* _YOUR ASSIGNMENT_
Please work out how many lines below contain the word "제거하지", and reply with only that number.

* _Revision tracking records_

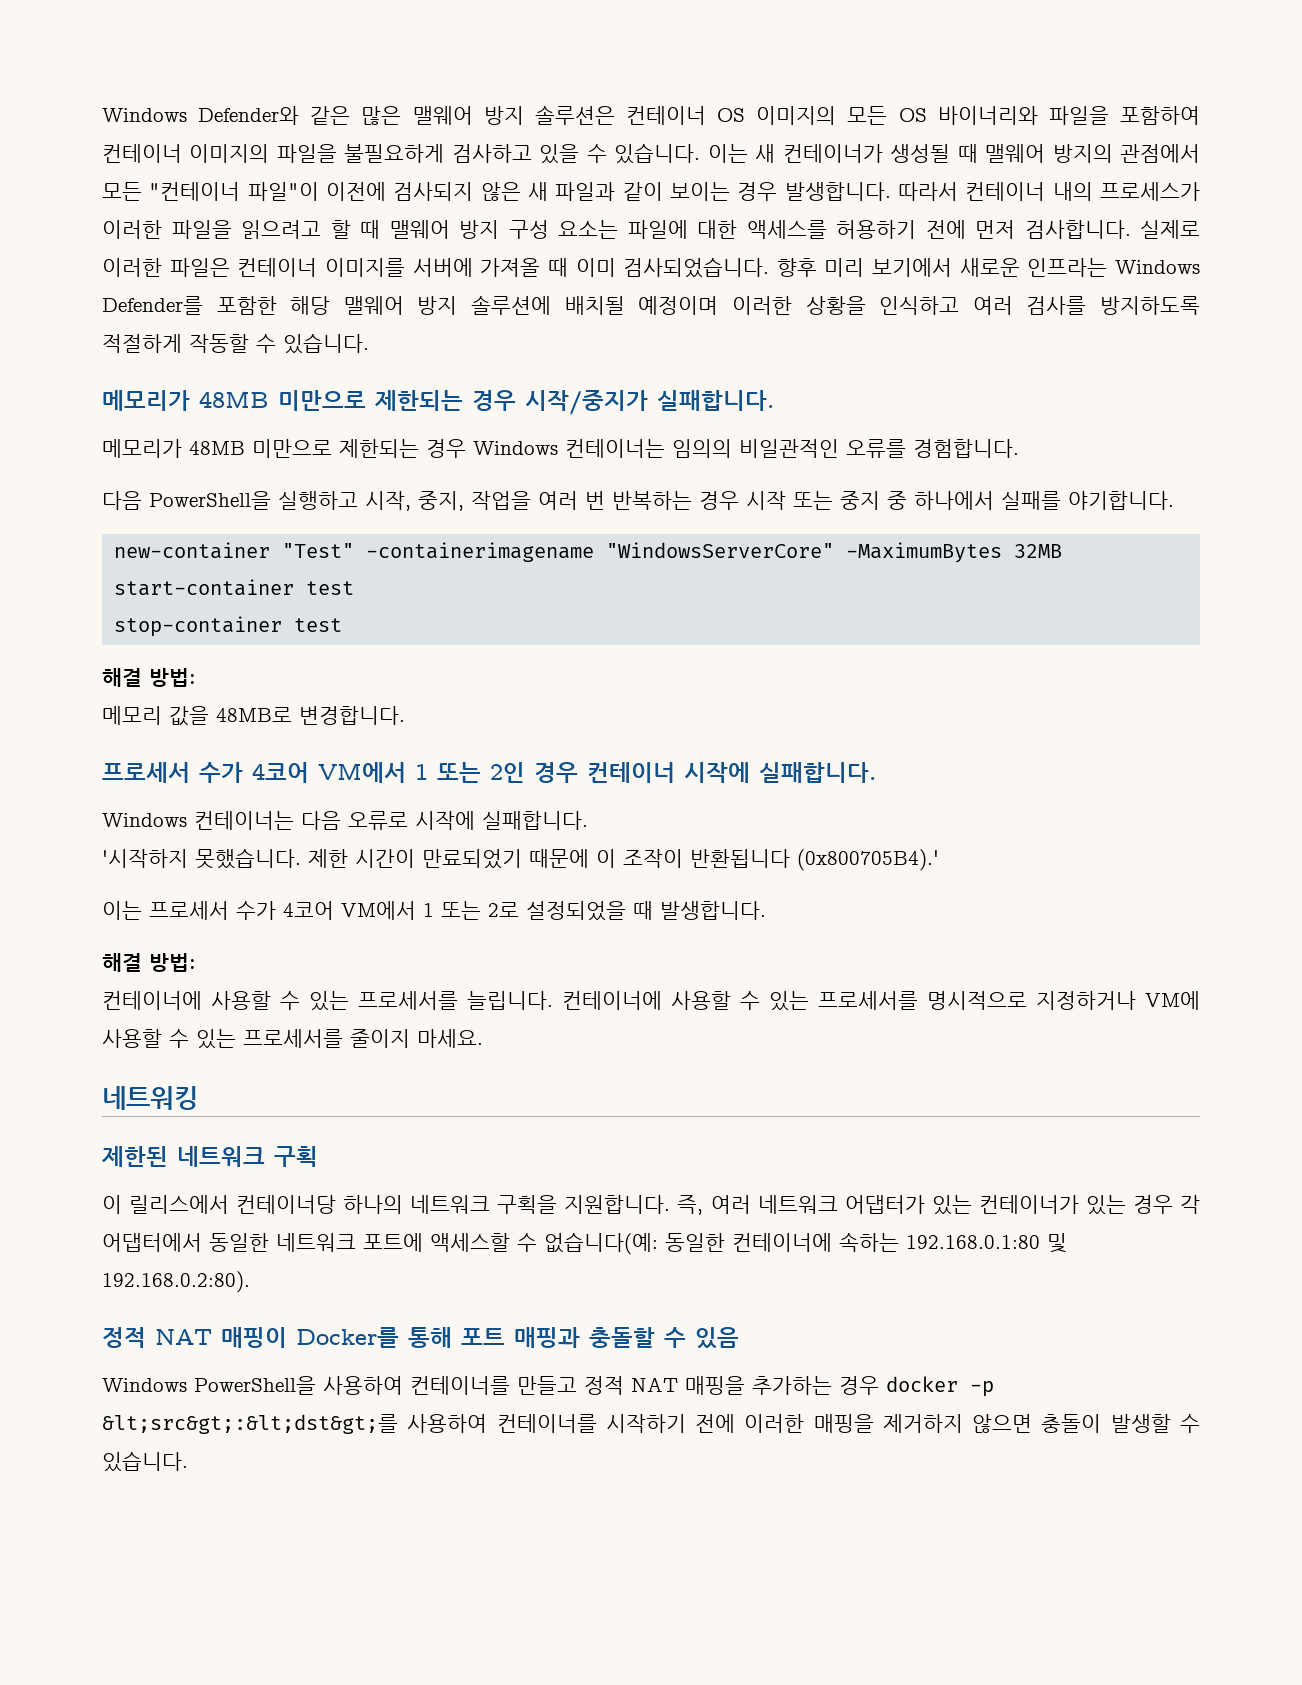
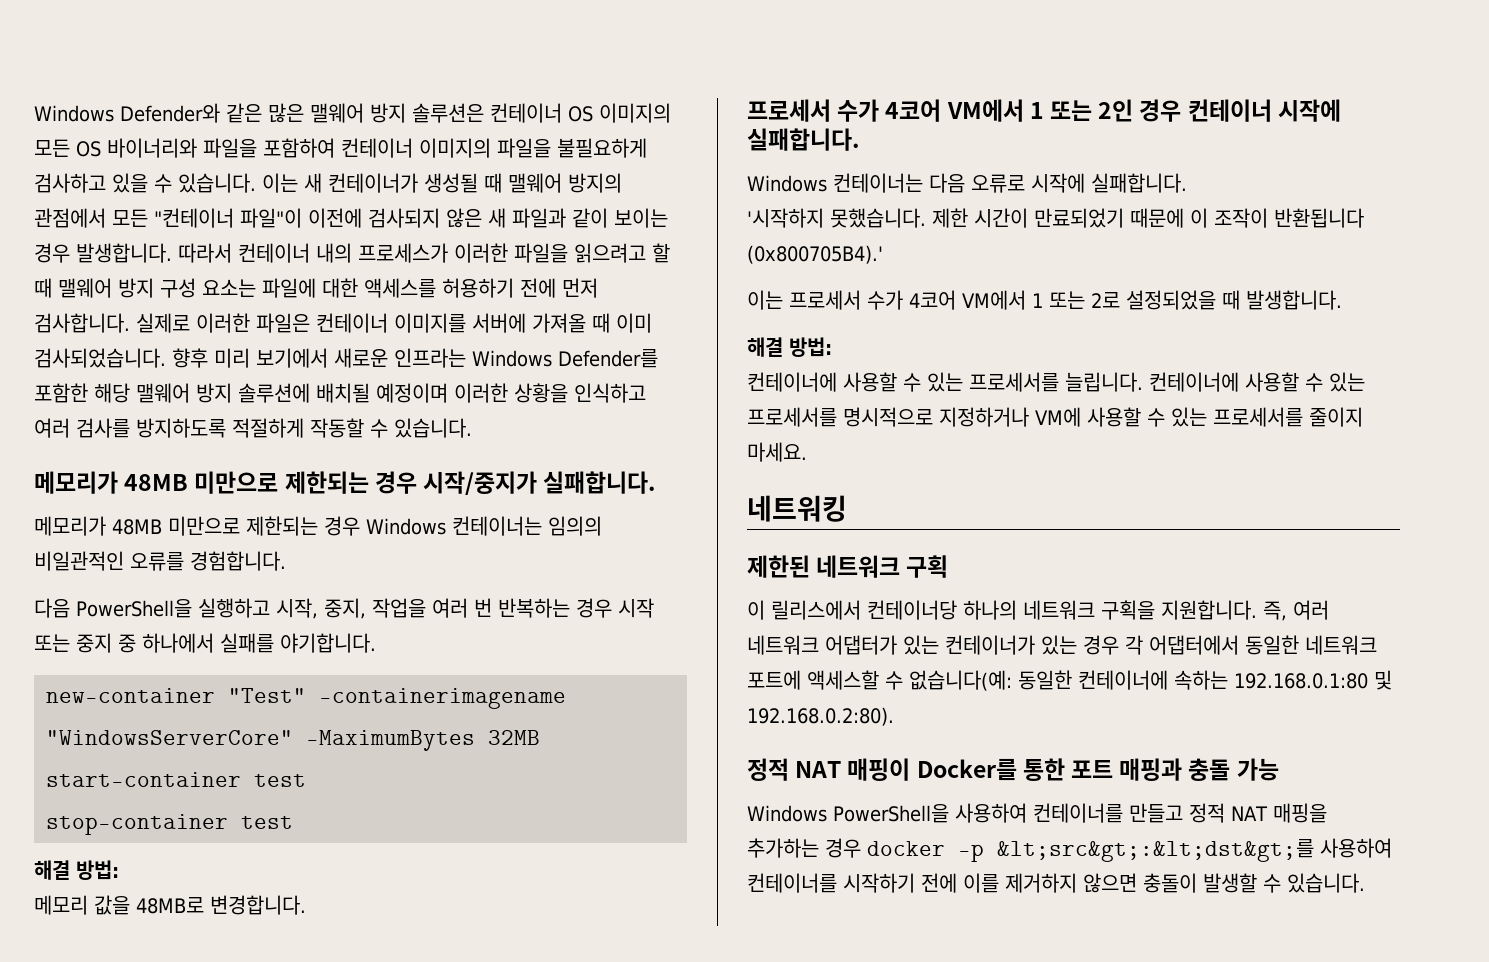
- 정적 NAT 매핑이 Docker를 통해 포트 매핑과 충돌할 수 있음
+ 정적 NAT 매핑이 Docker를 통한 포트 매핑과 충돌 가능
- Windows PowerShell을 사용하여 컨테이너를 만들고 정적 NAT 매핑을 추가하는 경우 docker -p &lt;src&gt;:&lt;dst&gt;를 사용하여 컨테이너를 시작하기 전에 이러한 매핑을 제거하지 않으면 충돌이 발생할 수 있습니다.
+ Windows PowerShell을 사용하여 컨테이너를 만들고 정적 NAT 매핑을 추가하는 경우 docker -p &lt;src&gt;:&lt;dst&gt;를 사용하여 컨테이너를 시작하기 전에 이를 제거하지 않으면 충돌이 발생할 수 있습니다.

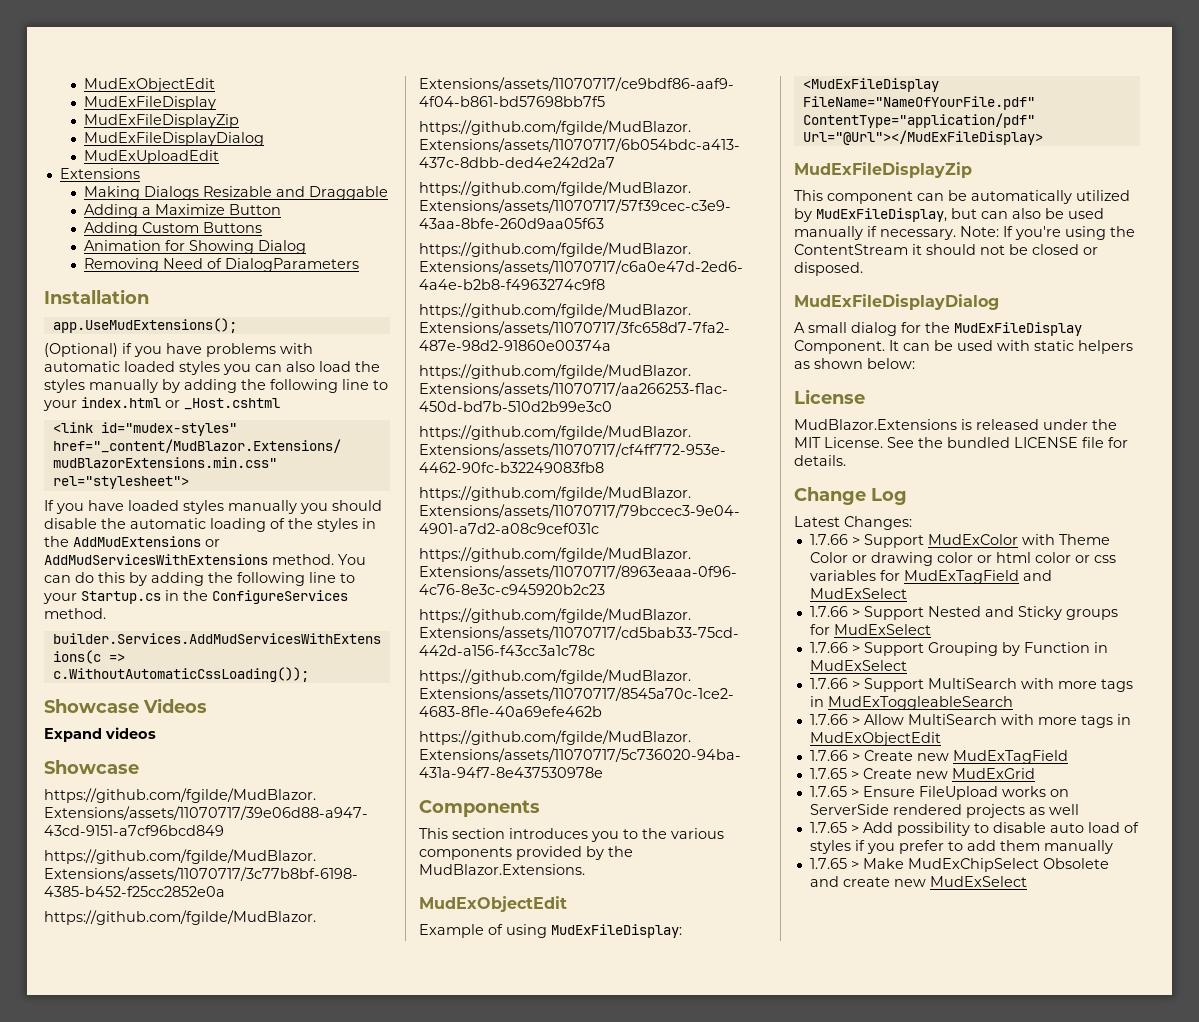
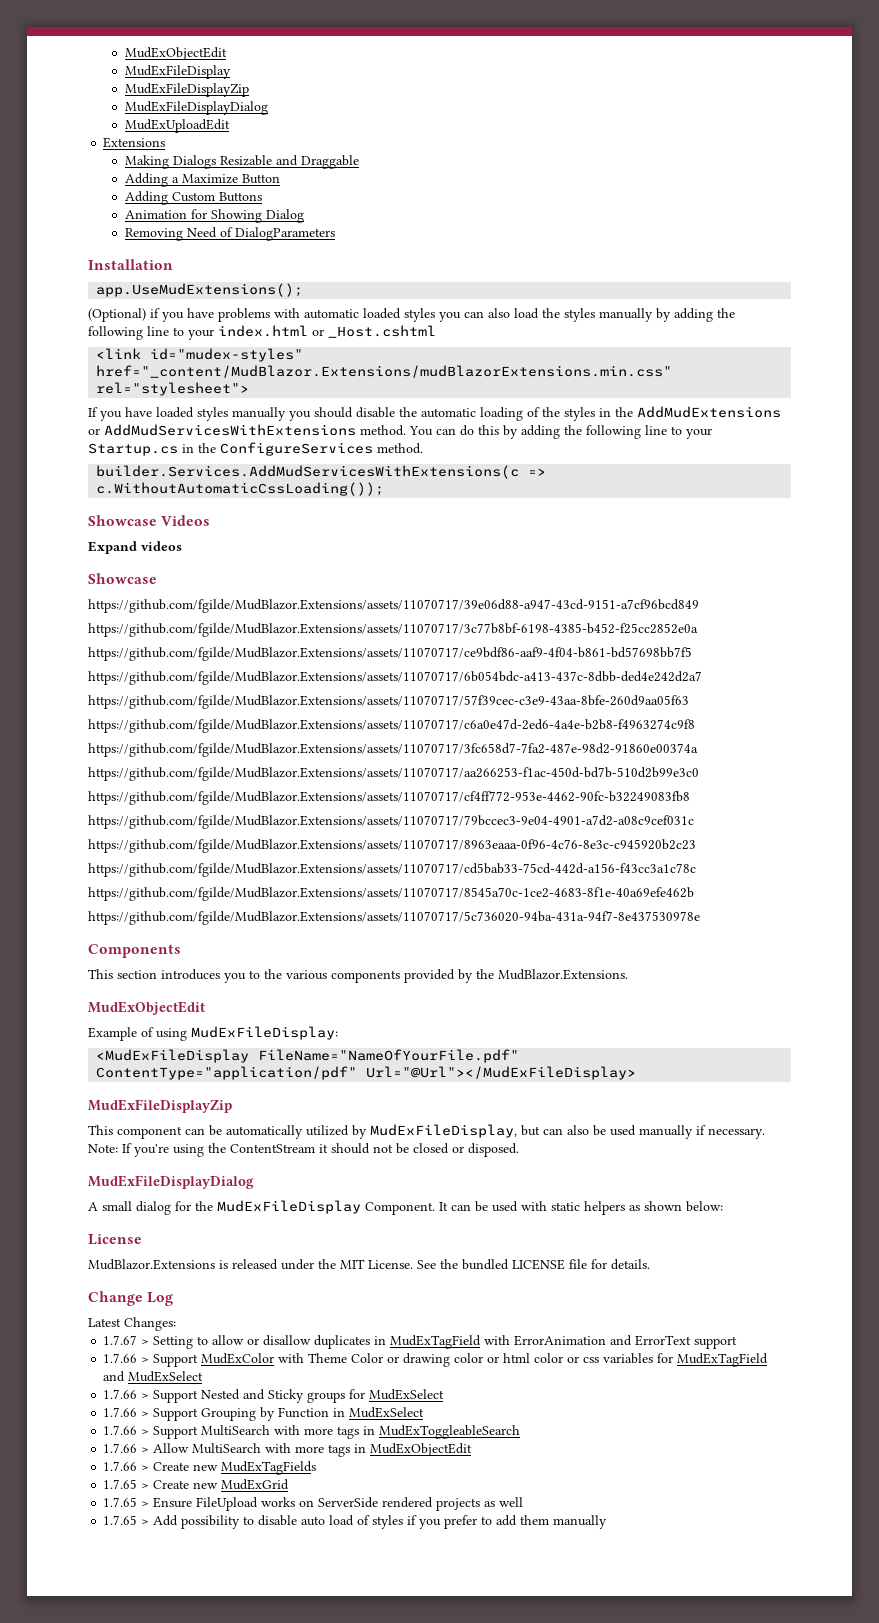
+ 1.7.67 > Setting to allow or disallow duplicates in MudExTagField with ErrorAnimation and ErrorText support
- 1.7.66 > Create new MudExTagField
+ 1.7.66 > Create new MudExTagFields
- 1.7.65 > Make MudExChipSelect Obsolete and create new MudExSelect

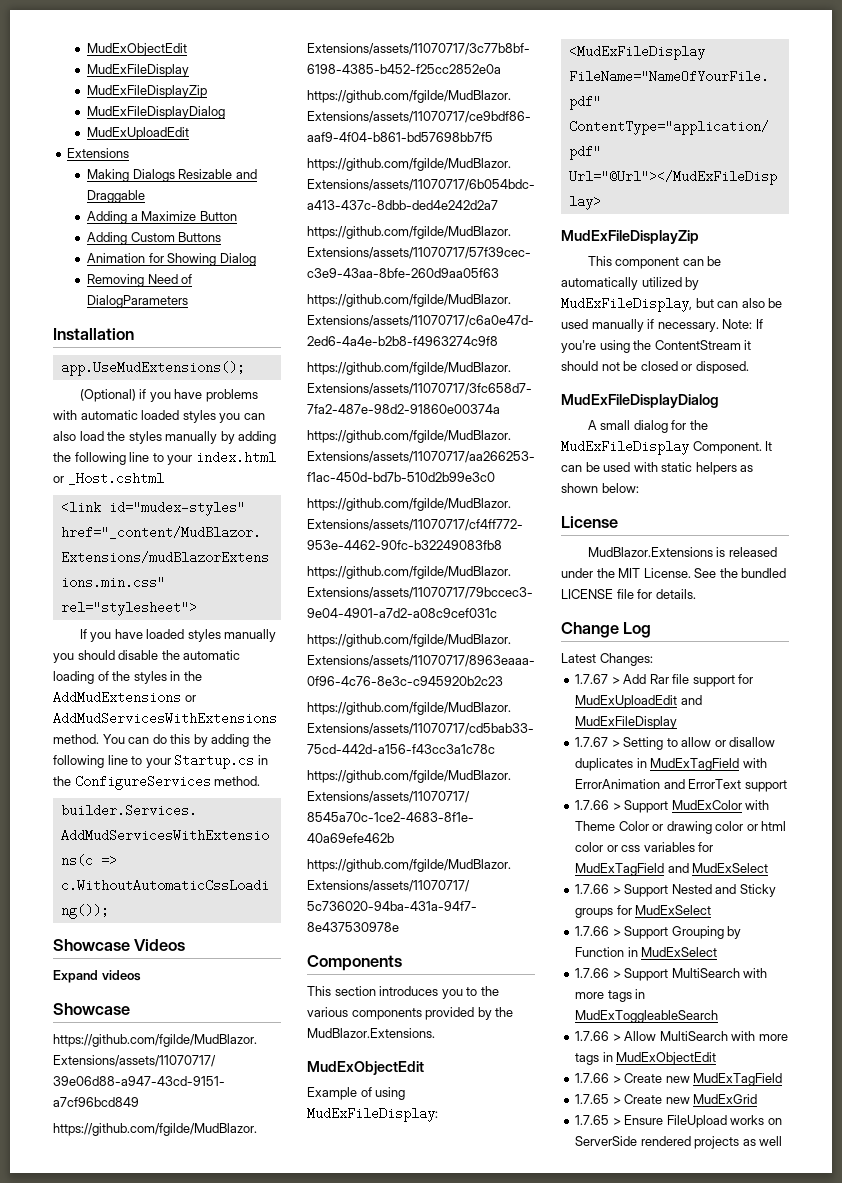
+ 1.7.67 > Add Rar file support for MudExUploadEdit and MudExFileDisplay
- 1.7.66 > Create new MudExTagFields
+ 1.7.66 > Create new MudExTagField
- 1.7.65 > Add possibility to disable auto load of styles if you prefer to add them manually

* _EXERCISE OUTPUT_
2